------ Information given

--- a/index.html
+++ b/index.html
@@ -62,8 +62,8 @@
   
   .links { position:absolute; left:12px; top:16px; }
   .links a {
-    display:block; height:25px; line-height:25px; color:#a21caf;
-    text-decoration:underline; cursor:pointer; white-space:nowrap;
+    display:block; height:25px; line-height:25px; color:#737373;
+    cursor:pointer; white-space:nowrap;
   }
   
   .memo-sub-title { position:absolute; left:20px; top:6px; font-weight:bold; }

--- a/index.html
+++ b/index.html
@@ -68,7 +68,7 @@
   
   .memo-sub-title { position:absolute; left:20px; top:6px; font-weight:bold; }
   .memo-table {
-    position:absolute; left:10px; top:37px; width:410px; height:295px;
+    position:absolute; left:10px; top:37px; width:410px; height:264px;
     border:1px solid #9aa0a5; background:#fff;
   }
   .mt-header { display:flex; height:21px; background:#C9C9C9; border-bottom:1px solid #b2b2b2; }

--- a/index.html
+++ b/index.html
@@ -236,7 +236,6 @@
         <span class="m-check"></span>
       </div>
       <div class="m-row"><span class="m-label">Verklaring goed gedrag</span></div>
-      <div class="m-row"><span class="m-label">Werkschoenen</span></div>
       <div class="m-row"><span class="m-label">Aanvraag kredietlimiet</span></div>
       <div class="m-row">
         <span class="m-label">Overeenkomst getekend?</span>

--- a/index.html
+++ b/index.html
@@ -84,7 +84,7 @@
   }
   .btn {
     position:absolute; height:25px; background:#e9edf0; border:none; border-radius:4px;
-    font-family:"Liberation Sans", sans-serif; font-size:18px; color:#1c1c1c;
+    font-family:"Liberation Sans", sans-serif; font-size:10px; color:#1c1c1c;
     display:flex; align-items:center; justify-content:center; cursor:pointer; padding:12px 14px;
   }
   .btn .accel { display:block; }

------------
------ Information given

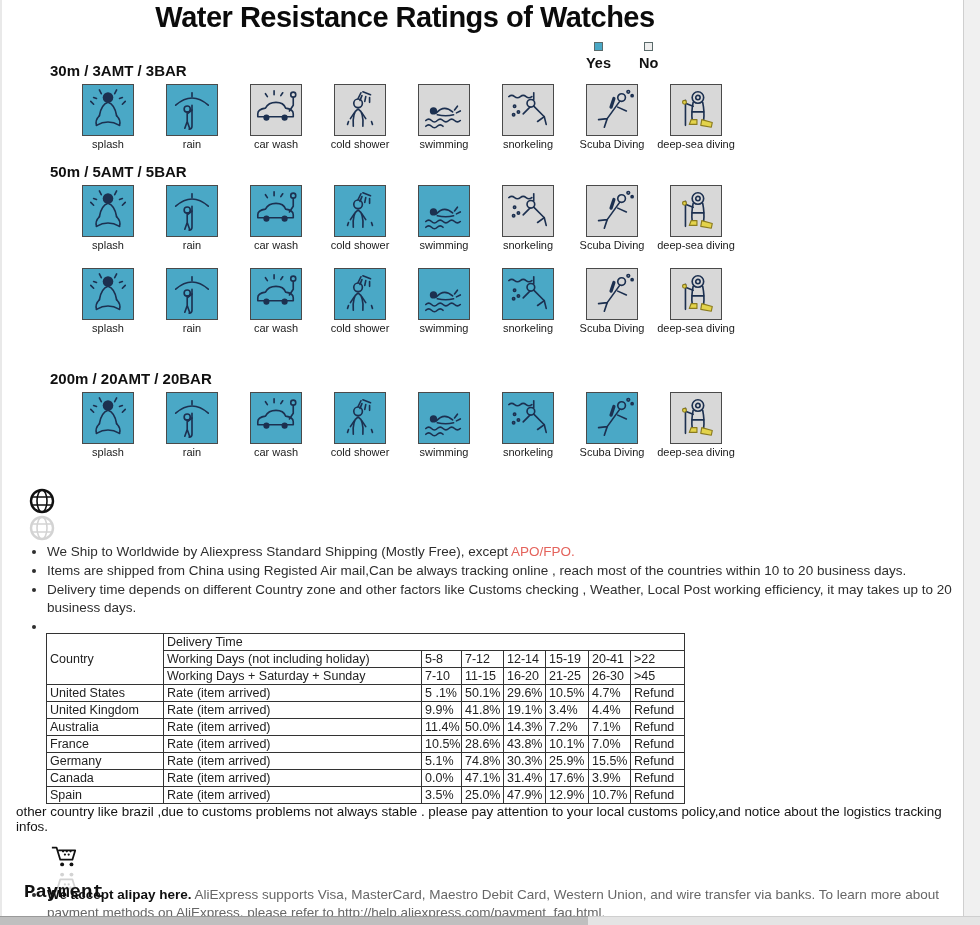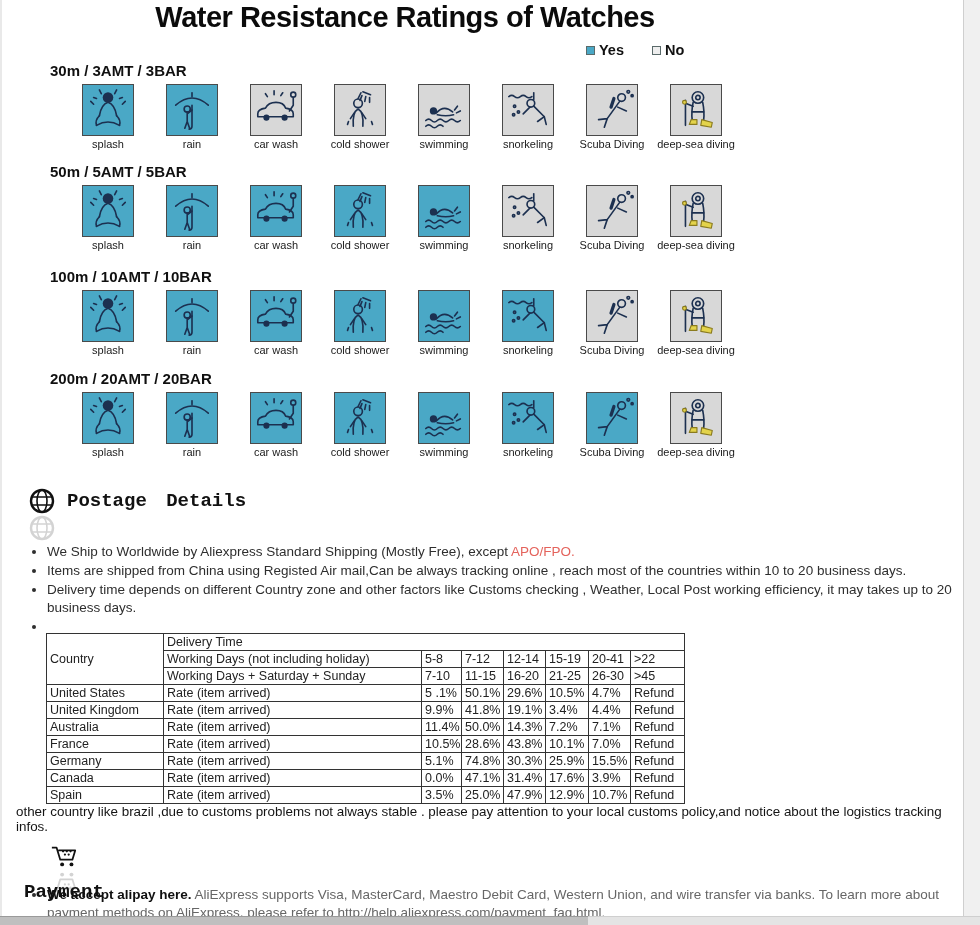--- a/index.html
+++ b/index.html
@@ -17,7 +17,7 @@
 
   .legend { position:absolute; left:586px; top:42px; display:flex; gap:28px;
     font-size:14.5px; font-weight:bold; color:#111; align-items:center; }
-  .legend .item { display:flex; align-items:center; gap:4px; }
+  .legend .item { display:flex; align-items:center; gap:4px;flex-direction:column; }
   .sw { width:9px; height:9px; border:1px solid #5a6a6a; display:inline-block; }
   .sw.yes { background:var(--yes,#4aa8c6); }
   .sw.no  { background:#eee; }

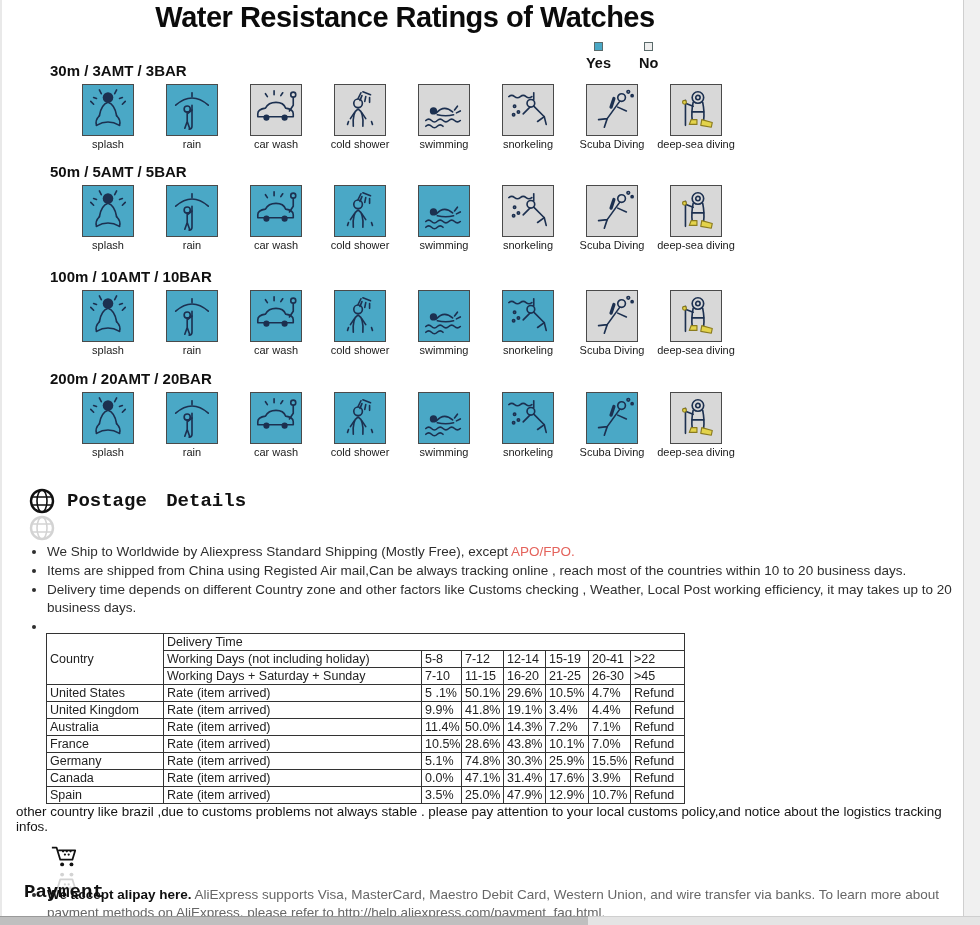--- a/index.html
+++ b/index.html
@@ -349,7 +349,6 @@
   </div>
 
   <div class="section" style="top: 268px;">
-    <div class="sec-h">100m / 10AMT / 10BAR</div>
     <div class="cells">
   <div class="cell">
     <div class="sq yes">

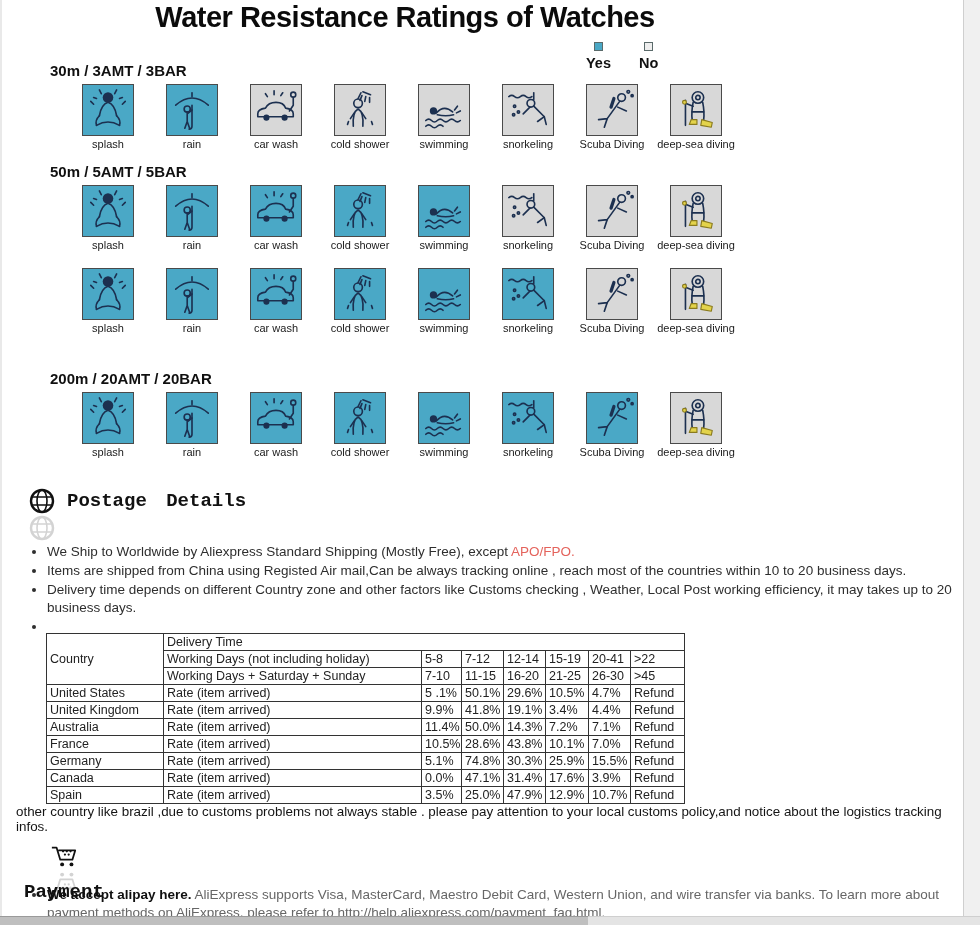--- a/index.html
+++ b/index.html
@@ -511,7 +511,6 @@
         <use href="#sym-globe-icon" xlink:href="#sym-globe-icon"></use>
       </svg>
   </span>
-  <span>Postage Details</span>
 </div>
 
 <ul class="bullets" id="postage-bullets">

------------

• [What you should do]:
Using the data above, return each line that includes the word "width".

• [Solution]:
-    position:absolute; left:10px; top:37px; width:410px; height:295px;
+    position:absolute; left:10px; top:37px; width:410px; height:264px;
   .sw { width:9px; height:9px; border:1px solid #5a6a6a; display:inline-block; }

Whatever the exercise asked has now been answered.